─── GIVEN DATA ───

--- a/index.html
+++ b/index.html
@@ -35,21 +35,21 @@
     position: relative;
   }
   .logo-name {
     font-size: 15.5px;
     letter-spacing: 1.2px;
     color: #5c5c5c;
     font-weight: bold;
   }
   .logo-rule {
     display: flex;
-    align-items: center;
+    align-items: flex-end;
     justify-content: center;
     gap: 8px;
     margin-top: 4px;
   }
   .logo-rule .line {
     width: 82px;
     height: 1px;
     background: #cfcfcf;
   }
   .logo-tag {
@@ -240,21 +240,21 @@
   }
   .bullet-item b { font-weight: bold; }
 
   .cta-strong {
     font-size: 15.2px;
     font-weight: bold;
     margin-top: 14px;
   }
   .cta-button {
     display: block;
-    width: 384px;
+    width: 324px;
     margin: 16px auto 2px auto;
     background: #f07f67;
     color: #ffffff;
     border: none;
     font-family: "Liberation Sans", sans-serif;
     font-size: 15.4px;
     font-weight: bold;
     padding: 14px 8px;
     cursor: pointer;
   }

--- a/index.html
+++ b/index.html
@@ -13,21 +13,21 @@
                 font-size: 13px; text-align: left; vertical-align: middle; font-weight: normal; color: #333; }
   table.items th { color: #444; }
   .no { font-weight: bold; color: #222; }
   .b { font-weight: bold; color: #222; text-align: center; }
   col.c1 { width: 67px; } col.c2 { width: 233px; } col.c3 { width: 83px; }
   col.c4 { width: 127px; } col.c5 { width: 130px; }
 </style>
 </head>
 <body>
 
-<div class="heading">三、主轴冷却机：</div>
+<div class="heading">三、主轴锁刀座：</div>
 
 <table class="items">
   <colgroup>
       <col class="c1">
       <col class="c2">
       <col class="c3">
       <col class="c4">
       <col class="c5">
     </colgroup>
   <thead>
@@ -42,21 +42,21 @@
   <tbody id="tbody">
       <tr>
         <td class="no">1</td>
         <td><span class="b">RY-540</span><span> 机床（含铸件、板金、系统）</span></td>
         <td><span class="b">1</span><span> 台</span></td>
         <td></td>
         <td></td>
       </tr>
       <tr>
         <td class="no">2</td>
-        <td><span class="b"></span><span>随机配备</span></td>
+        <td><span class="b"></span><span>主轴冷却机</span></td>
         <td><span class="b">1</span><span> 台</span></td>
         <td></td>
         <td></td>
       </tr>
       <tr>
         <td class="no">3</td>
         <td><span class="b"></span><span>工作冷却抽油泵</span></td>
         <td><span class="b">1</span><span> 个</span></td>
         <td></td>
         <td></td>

───

Return exactly the lines from the line bearing "margin: 16px auto 2px auto;" to the end of the records, inclusive of both; include no other lines.

     margin: 16px auto 2px auto;
     background: #f07f67;
     color: #ffffff;
     border: none;
     font-family: "Liberation Sans", sans-serif;
     font-size: 15.4px;
     font-weight: bold;
     padding: 14px 8px;
     cursor: pointer;
   }

--- a/index.html
+++ b/index.html
@@ -13,21 +13,21 @@
                 font-size: 13px; text-align: left; vertical-align: middle; font-weight: normal; color: #333; }
   table.items th { color: #444; }
   .no { font-weight: bold; color: #222; }
   .b { font-weight: bold; color: #222; text-align: center; }
   col.c1 { width: 67px; } col.c2 { width: 233px; } col.c3 { width: 83px; }
   col.c4 { width: 127px; } col.c5 { width: 130px; }
 </style>
 </head>
 <body>
 
-<div class="heading">三、主轴冷却机：</div>
+<div class="heading">三、主轴锁刀座：</div>
 
 <table class="items">
   <colgroup>
       <col class="c1">
       <col class="c2">
       <col class="c3">
       <col class="c4">
       <col class="c5">
     </colgroup>
   <thead>
@@ -42,21 +42,21 @@
   <tbody id="tbody">
       <tr>
         <td class="no">1</td>
         <td><span class="b">RY-540</span><span> 机床（含铸件、板金、系统）</span></td>
         <td><span class="b">1</span><span> 台</span></td>
         <td></td>
         <td></td>
       </tr>
       <tr>
         <td class="no">2</td>
-        <td><span class="b"></span><span>随机配备</span></td>
+        <td><span class="b"></span><span>主轴冷却机</span></td>
         <td><span class="b">1</span><span> 台</span></td>
         <td></td>
         <td></td>
       </tr>
       <tr>
         <td class="no">3</td>
         <td><span class="b"></span><span>工作冷却抽油泵</span></td>
         <td><span class="b">1</span><span> 个</span></td>
         <td></td>
         <td></td>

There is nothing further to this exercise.